## Work to complete
Work through the data below and give the number of lines holding the word "none", without any other text.

[Stored records]

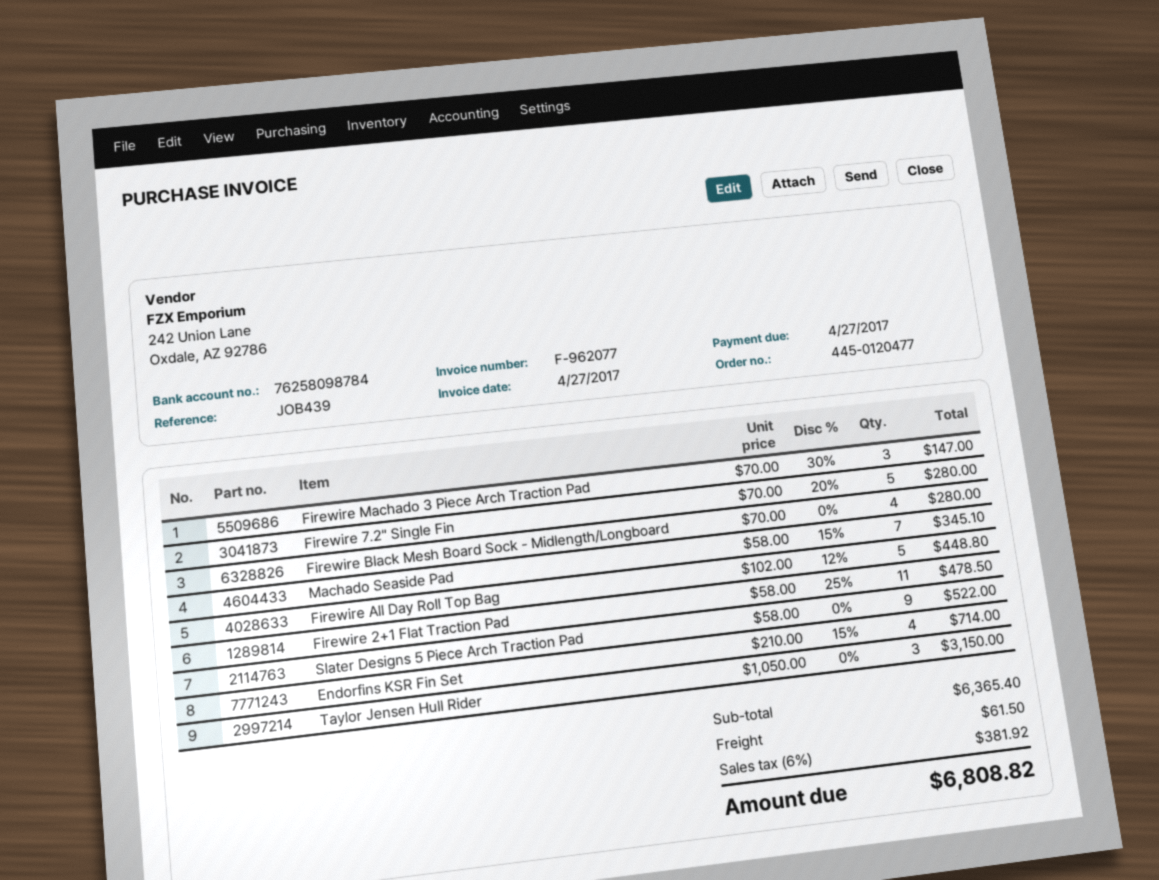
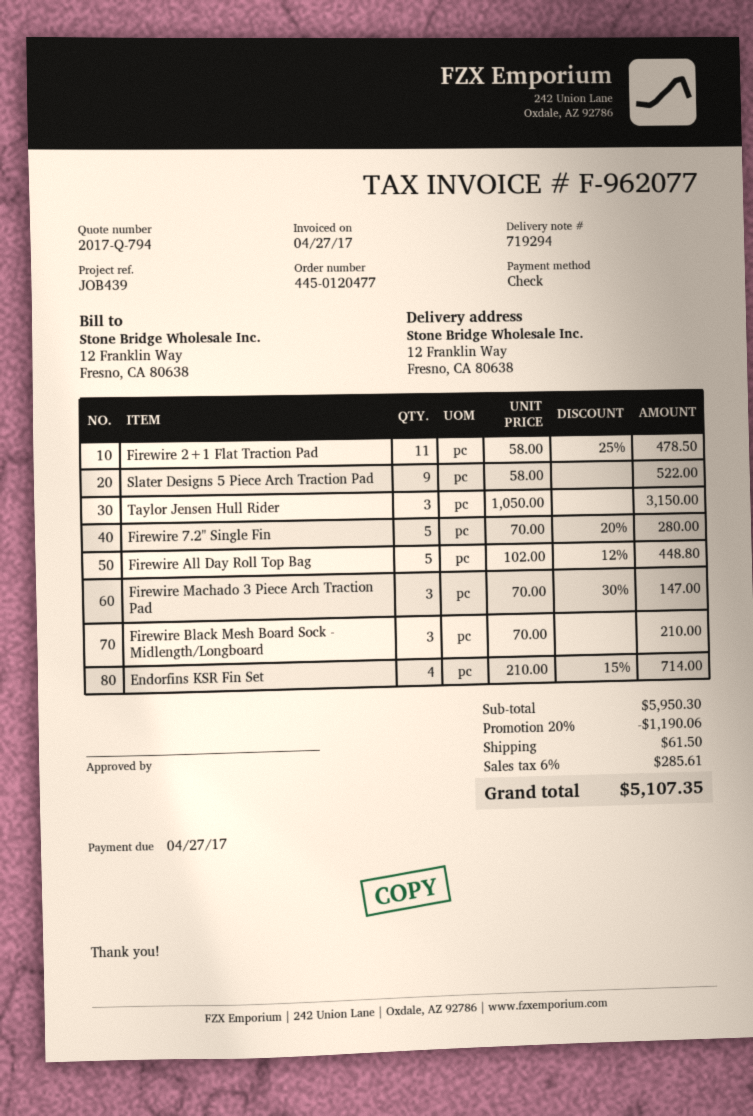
Firewire Black Mesh Board Sock - Midlength/Longboard: 4 x 70.00 = 280.00 -> 3 x 70.00 = 210.00
Machado Seaside Pad: 7 x 58.00 - 15% = 345.10 -> none
subtotal: 6365.40 -> 5950.30
discount: none -> 20% = 1190.06
tax: 6% = 381.92 -> 6% = 285.61
total: 6808.82 -> 5107.35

## Problem solution
2